The Constitution center’s Paul T. Crane and Deborah Pearlstein on the question of “Treason.“The Constitution specifically identifies what constitutes treason against the United States and, importantly, limits the offense of treason to only two types of conduct: (1) “levying war” against the United States; or (2) “adhering to [the] enemies [of the United States], giving them aid and comfort.” Although there have not been many treason prosecutions in American history — indeed, only one person has been indicted for treason since 1954 — the Supreme Court has had occasion to define further what each type of treason entails.
The offense of “levying war” against the United States was interpreted narrowly in Ex parte Bollman & Swarthout (1807), a case stemming from former vice president Aaron’s infamous alleged plot Burr to overthrow the American government in New Orleans. The Supreme Court dismissed treason charges against two of Burr’s associates — Bollman and Swarthout — because their alleged conduct did not constitute levying war against the United States within the Treason Clause’s meaning. It was not enough, Chief Justice John Marshall’s opinion emphasized, merely to conspire “to subvert by force the government of our country” by recruiting troops, procuring maps, and drawing up plans. Conspiring to levy war is distinct from actually levying war. Rather, a person could be convicted of treason for levying war only if there was an “actual assemblage of men to execute a treasonable design.” In so holding, the Court sharply confined the scope of the offense of treason by levying war against the United States.
Article I, Section 5, of the United States Constitution provides that “Each House [of Congress] may determine the Rules of its proceedings, punish its members for disorderly behavior, and, with the concurrence of two-thirds, expel a member.” Since 1789, the Senate has expelled only fifteen of its entire membership. (the US Senate).
The House and Senate must send a message to Republicans who betrayed their oaths to the Constitution; they embraced the traitorous lies of Donald Trump, if it is left to go unpunished, it becomes precedent.
John Smith Resigns Under Fire
April 25, 1808
He was the first senator to be indicted, and he came close to becoming the second senator — after William Blount in 1797 — to be expelled on charges of treason. With his political and business careers in shambles, John Smith reluctantly resigned from the Senate on April 25, 1808.

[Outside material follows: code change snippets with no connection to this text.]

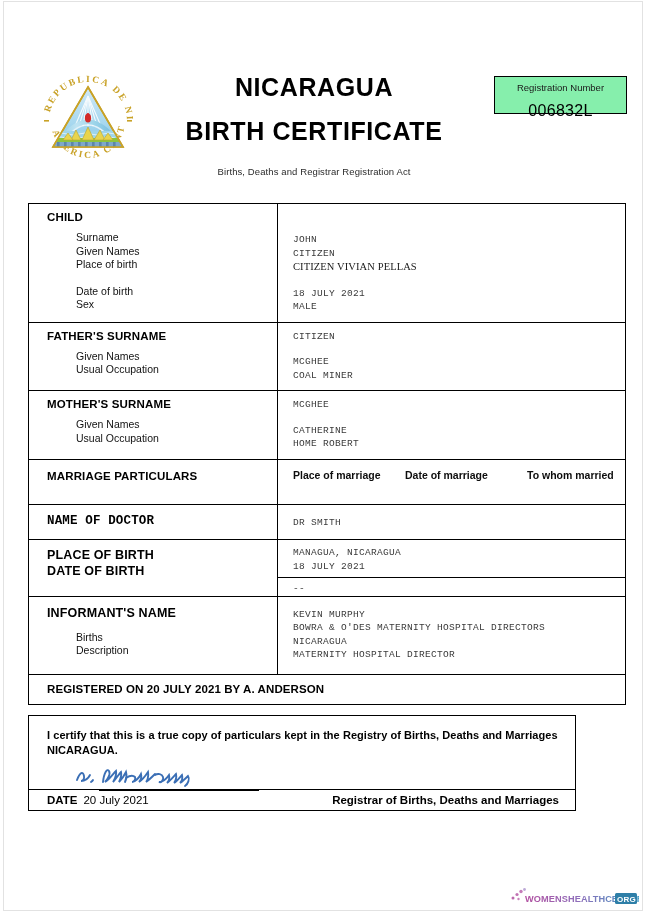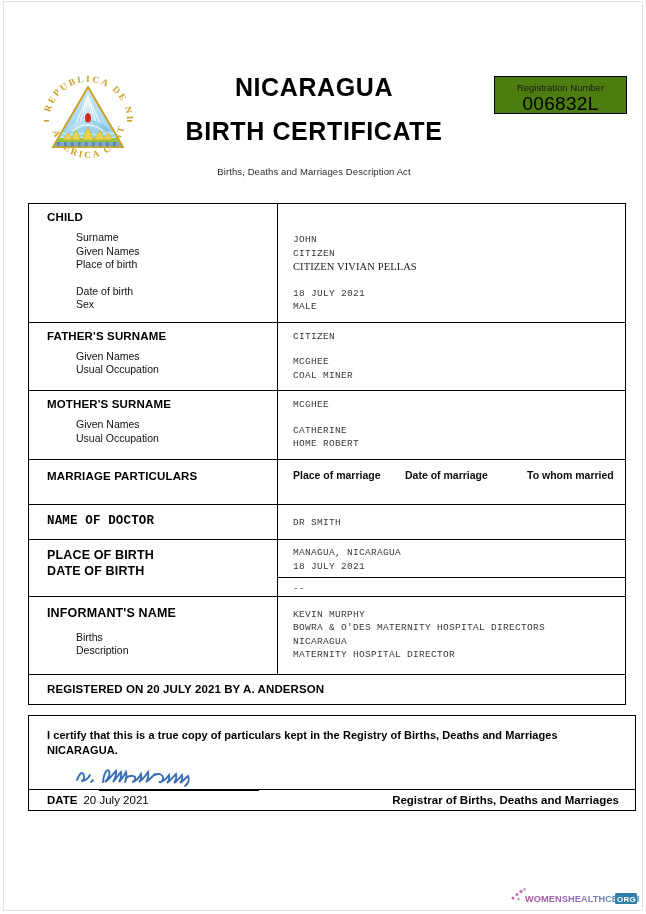--- a/index.html
+++ b/index.html
@@ -71,30 +71,30 @@
 
   .regbox {
     position: absolute;
     left: 490px;
     top: 74px;
     width: 133px;
     height: 38px;
     border: 1px solid #000;
     box-sizing: border-box;
     text-align: center;
-    background: #4d7c0f;
+    background: #86efac;
   }
   .regbox-label {
     font-size: 9.5px;
     margin-top: 5px;
     color: #1a1a1a;
   }
   .regbox-value {
-    font-size: 19px;
-    margin-top: 0;
+    font-size: 16px;
+    margin-top: 9px;
     letter-spacing: 0.3px;
   }
 
   
   .maintable {
     position: absolute;
     left: 24px;
     top: 201px;
     width: 598px;
     border: 1.5px solid #000;
@@ -167,21 +167,21 @@
     font-size: 11.5px;
     font-weight: bold;
     letter-spacing: 0.1px;
   }
 
   
   .certblock {
     position: absolute;
     left: 24px;
     top: 713px;
-    width: 608px;
+    width: 548px;
     height: 96px;
     border: 1.5px solid #000;
     box-sizing: border-box;
   }
   .cert-text {
     padding: 12px 16px 0 18px;
     font-size: 11px;
     font-weight: bold;
     line-height: 14.5px;
     letter-spacing: 0.05px;
@@ -312,21 +312,21 @@
             <rect x="78" y="74" width="2.6" height="5"></rect>
           </g>
         </g>
         <polygon points="53,19 88,79 18,79" fill="none" stroke="#c9a227" stroke-width="1.6"></polygon>
       </svg>
     </div>
 
     <div class="title-block">
       <div class="title-main">NICARAGUA</div>
       <div class="title-sub">BIRTH CERTIFICATE</div>
-      <div class="title-act">Births, Deaths and Marriages Description Act</div>
+      <div class="title-act">Births, Deaths and Registrar Registration Act</div>
     </div>
 
     <div class="regbox">
       <div class="regbox-label">Registration Number</div>
       <div class="regbox-value">006832L</div>
     </div>
   </div>
 
   <div class="maintable">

One of Ohio’s first two senators, Smith took office on October 25, 1803. Almost nothing is known of his earliest years, including his parents’ names or birthplace. A large and gregarious man with a talent for impassioned oratory, he established himself as a preacher in the 1790s. He then moved on to the greater financial rewards of life as a trader, supplying military posts near Cincinnati. He entered political life and won the Ohio territorial legislature, where he led a successful campaign for statehood.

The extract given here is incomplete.